**What is required:** Your copy of the lines below must match them exactly and contain no images.

(Beginning of Source data)

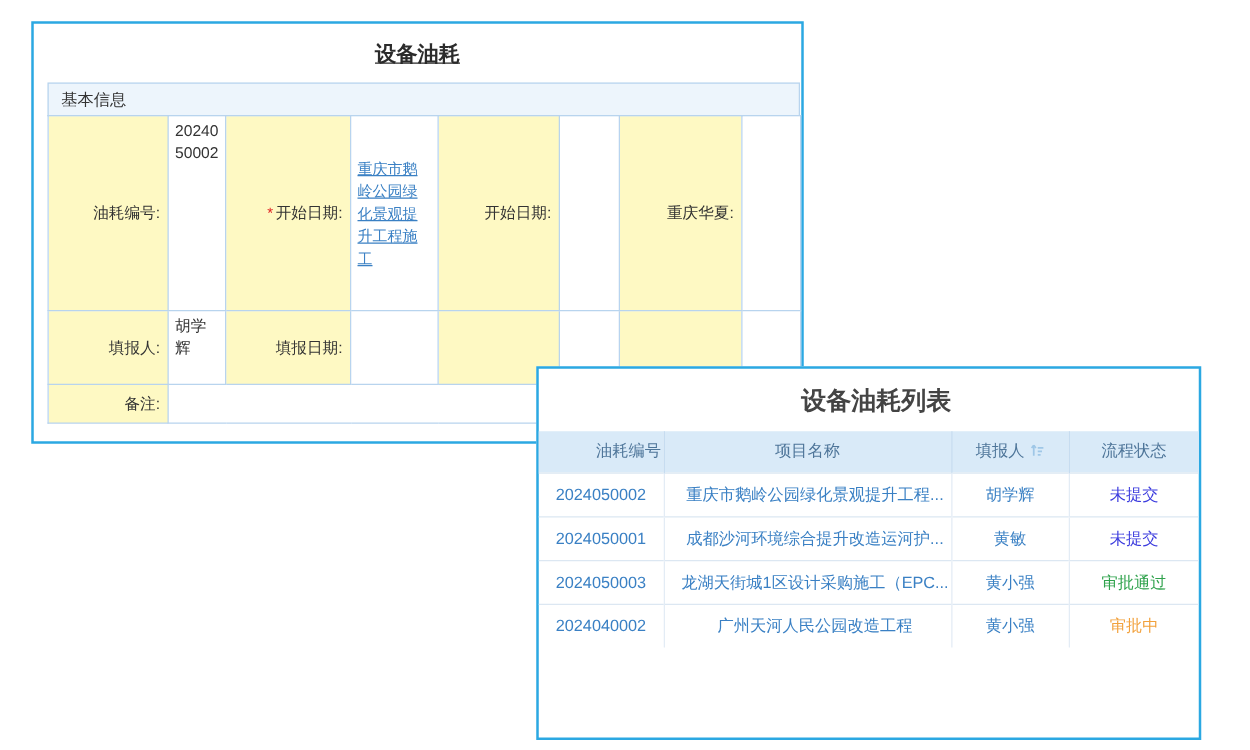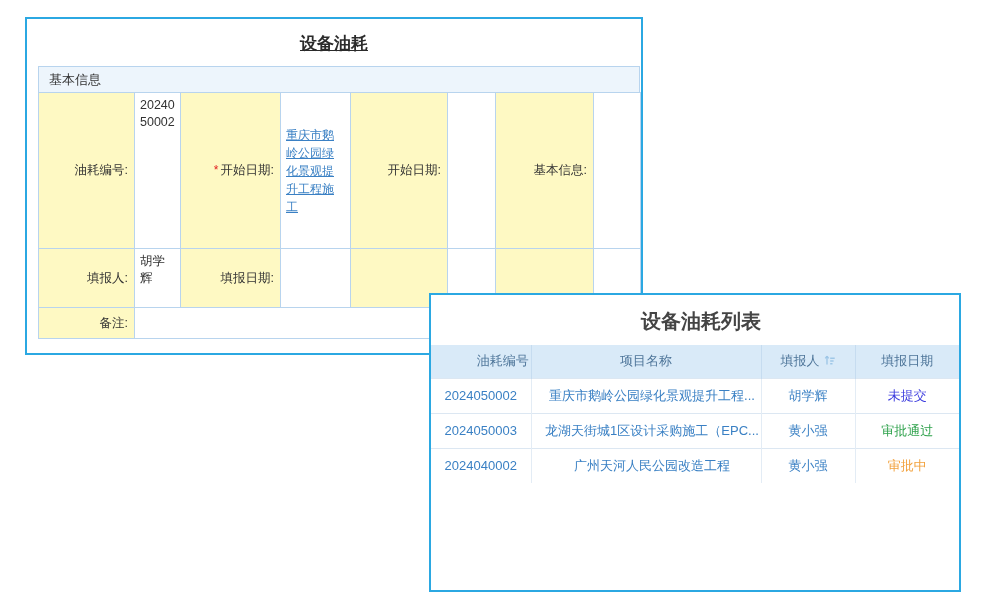--- a/index.html
+++ b/index.html
@@ -73,7 +73,7 @@
         <td class="val val-mid"><a class="form-link">重庆市鹅岭公园绿化景观提升工程施工</a></td>
         <td class="lbl">开始日期:</td>
         <td class="val"></td>
-        <td class="lbl">基本信息:</td>
+        <td class="lbl">重庆华夏:</td>
         <td class="val"></td>
       </tr>
       <tr style="height:59px">

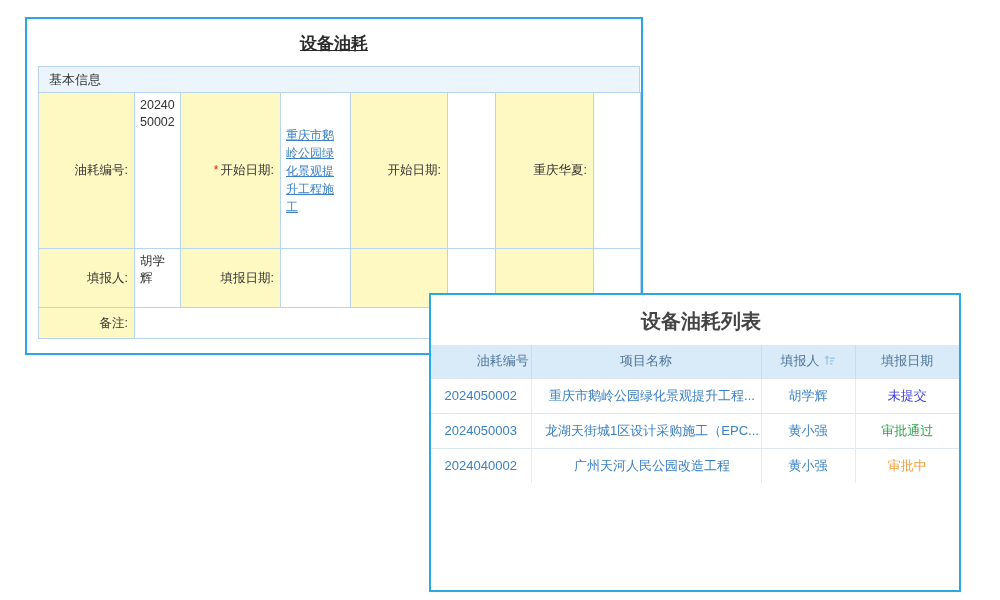--- a/index.html
+++ b/index.html
@@ -115,7 +115,7 @@
                   <path d="M6.2 4.2h4.5M6.2 7h3.4M6.2 9.8h2.3"></path>
                 </g>
               </svg></span></th>
-      <th>填报日期</th>
+      <th>流程状态</th>
     </tr>
     <tr>
       <td class="blue">2024050002</td>

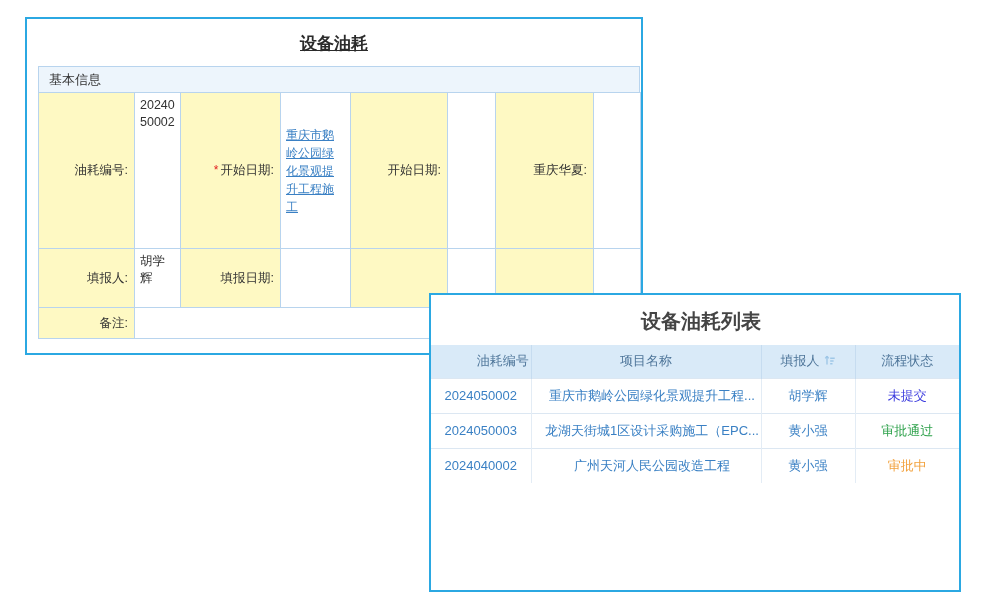--- a/index.html
+++ b/index.html
@@ -124,6 +124,12 @@
       <td data-status="unsubmitted">未提交</td>
     </tr>
     <tr>
+      <td class="blue">2024050001</td>
+      <td class="blue cell-project">成都沙河环境综合提升改造运河护...</td>
+      <td class="blue">黄敏</td>
+      <td data-status="unsubmitted">未提交</td>
+    </tr>
+    <tr>
       <td class="blue">2024050003</td>
       <td class="blue cell-project">龙湖天街城1区设计采购施工（EPC...</td>
       <td class="blue">黄小强</td>

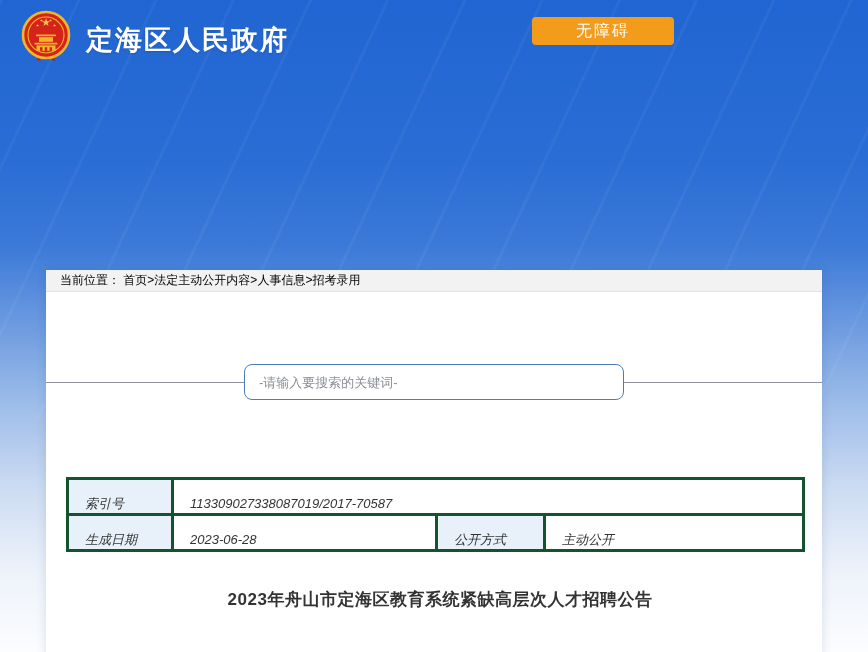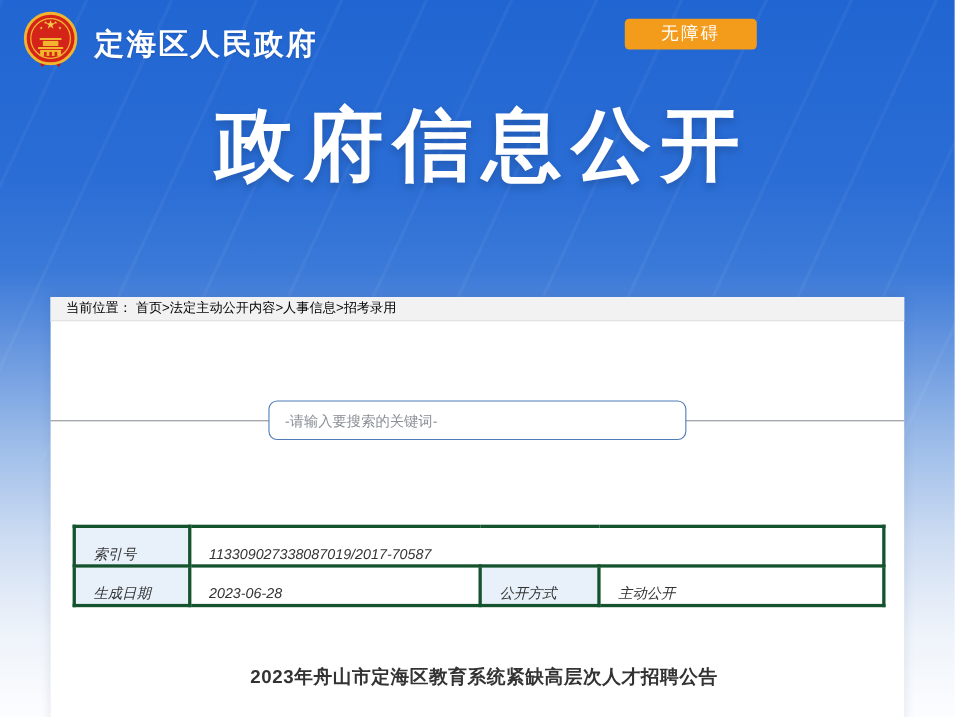--- a/index.html
+++ b/index.html
@@ -41,7 +41,7 @@
     font-family: inherit;
   }
   .btn-elder { left: 403px; width: 121px; font-weight: bold; letter-spacing: 1px; }
-  .btn-access { left: 568px; width: 120px; letter-spacing: 2px; }
+  .btn-access { left: 532px; width: 142px; letter-spacing: 2px; }
 
   
   .banner-title {

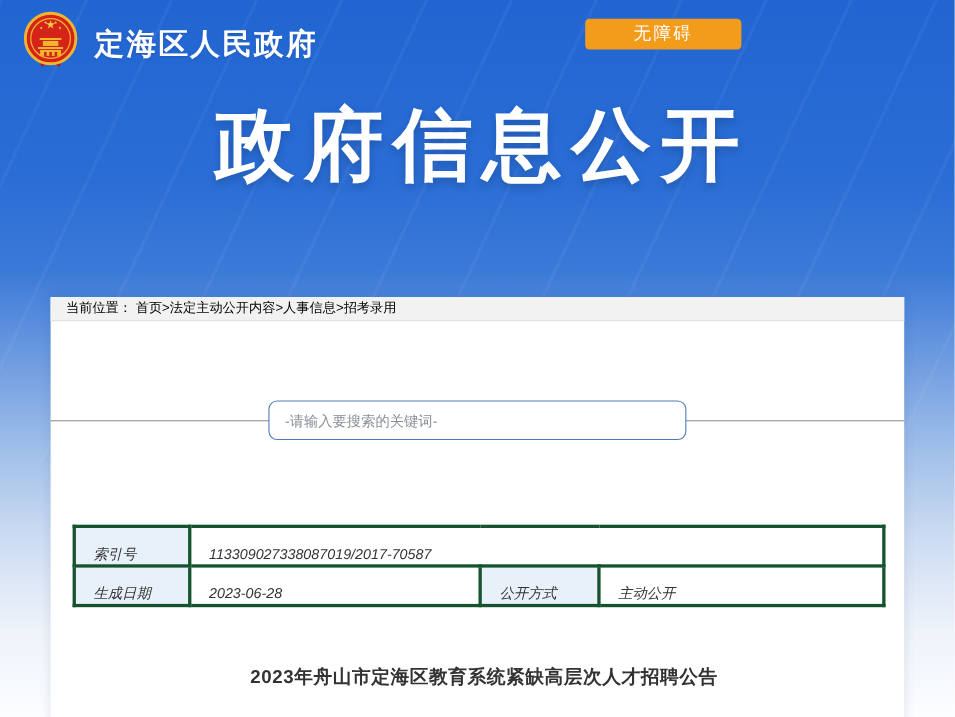--- a/index.html
+++ b/index.html
@@ -146,7 +146,6 @@
     <button class="hdr-btn btn-access" style="background:#f39b1b">无障碍</button>
   </header>
 
-  <div class="banner-title">政府信息公开</div>
 
   <main class="content-card">
 

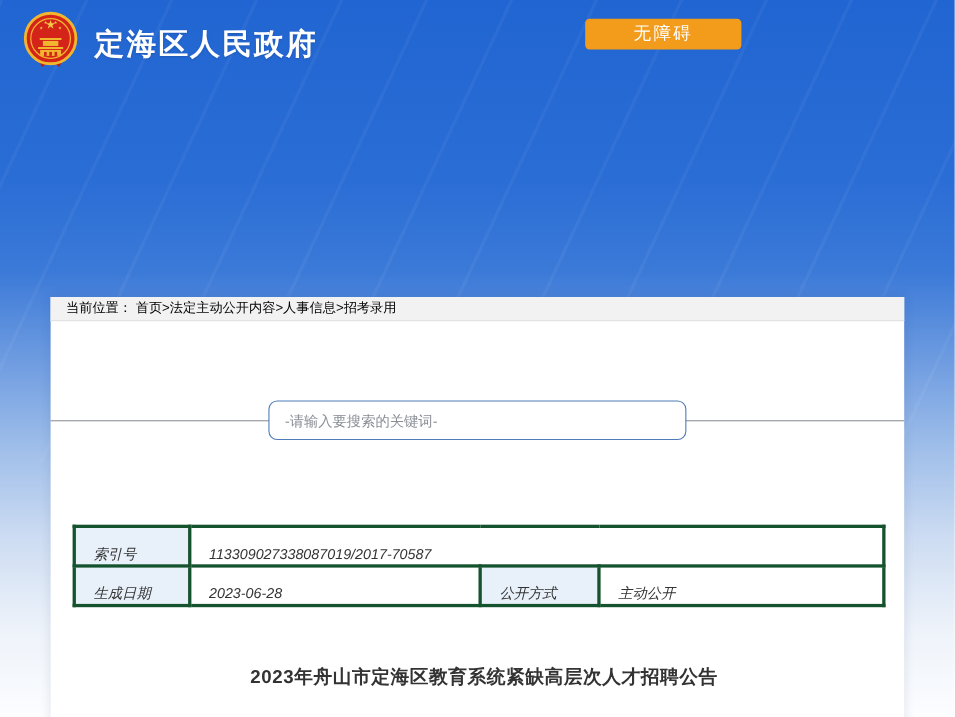--- a/index.html
+++ b/index.html
@@ -104,7 +104,7 @@
 
   
   .article-title {
-    margin-top: 52px;
+    margin-top: 36px;
     text-align: center;
     font-size: 17px; font-weight: bold; color: #333333;
     letter-spacing: 0.5px;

(End of Source data)

**Answer for the task:**
--- a/index.html
+++ b/index.html
@@ -73,7 +73,7 @@
         <td class="val val-mid"><a class="form-link">重庆市鹅岭公园绿化景观提升工程施工</a></td>
         <td class="lbl">开始日期:</td>
         <td class="val"></td>
-        <td class="lbl">基本信息:</td>
+        <td class="lbl">重庆华夏:</td>
         <td class="val"></td>
       </tr>
       <tr style="height:59px">

--- a/index.html
+++ b/index.html
@@ -115,7 +115,7 @@
                   <path d="M6.2 4.2h4.5M6.2 7h3.4M6.2 9.8h2.3"></path>
                 </g>
               </svg></span></th>
-      <th>填报日期</th>
+      <th>流程状态</th>
     </tr>
     <tr>
       <td class="blue">2024050002</td>

--- a/index.html
+++ b/index.html
@@ -124,6 +124,12 @@
       <td data-status="unsubmitted">未提交</td>
     </tr>
     <tr>
+      <td class="blue">2024050001</td>
+      <td class="blue cell-project">成都沙河环境综合提升改造运河护...</td>
+      <td class="blue">黄敏</td>
+      <td data-status="unsubmitted">未提交</td>
+    </tr>
+    <tr>
       <td class="blue">2024050003</td>
       <td class="blue cell-project">龙湖天街城1区设计采购施工（EPC...</td>
       <td class="blue">黄小强</td>

--- a/index.html
+++ b/index.html
@@ -41,7 +41,7 @@
     font-family: inherit;
   }
   .btn-elder { left: 403px; width: 121px; font-weight: bold; letter-spacing: 1px; }
-  .btn-access { left: 568px; width: 120px; letter-spacing: 2px; }
+  .btn-access { left: 532px; width: 142px; letter-spacing: 2px; }
 
   
   .banner-title {

--- a/index.html
+++ b/index.html
@@ -146,7 +146,6 @@
     <button class="hdr-btn btn-access" style="background:#f39b1b">无障碍</button>
   </header>
 
-  <div class="banner-title">政府信息公开</div>
 
   <main class="content-card">
 

--- a/index.html
+++ b/index.html
@@ -104,7 +104,7 @@
 
   
   .article-title {
-    margin-top: 52px;
+    margin-top: 36px;
     text-align: center;
     font-size: 17px; font-weight: bold; color: #333333;
     letter-spacing: 0.5px;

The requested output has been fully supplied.